(Data for analysis begins)
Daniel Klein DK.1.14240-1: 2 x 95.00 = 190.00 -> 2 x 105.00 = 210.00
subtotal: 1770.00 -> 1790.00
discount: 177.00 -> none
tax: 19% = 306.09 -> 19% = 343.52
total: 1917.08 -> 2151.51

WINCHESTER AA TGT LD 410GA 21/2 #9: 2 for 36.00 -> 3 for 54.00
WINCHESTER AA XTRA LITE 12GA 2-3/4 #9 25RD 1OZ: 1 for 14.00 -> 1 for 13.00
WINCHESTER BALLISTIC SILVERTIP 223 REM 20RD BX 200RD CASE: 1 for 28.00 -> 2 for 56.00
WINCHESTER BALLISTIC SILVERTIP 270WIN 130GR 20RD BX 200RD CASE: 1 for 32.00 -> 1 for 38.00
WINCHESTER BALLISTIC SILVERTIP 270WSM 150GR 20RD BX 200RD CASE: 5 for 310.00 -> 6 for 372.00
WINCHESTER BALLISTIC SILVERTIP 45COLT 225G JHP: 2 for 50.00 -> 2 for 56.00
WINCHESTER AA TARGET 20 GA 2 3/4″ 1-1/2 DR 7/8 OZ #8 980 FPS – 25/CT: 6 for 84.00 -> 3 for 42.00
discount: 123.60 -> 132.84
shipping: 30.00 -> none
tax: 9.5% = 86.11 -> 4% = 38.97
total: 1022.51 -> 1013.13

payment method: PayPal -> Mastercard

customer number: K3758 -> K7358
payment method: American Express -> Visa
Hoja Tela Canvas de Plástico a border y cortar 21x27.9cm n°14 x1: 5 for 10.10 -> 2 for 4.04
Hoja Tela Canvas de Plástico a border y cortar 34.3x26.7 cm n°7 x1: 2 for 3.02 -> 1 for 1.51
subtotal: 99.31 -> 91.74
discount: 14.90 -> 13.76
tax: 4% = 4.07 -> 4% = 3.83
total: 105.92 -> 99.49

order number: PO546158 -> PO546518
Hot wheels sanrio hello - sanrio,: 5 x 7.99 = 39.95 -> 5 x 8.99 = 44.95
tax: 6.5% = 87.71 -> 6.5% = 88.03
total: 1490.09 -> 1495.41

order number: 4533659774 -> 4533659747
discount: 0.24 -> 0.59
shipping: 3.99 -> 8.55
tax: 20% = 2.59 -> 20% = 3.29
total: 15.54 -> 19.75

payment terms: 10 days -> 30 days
(Data for analysis ends)
**Work instruction**
Your answer should consist only of the lines from the one that holds "discount: 0.24 -> 0.59" to the end of the entries above, both ends included, each repeated exactly.

**Task response**
discount: 0.24 -> 0.59
shipping: 3.99 -> 8.55
tax: 20% = 2.59 -> 20% = 3.29
total: 15.54 -> 19.75

payment terms: 10 days -> 30 days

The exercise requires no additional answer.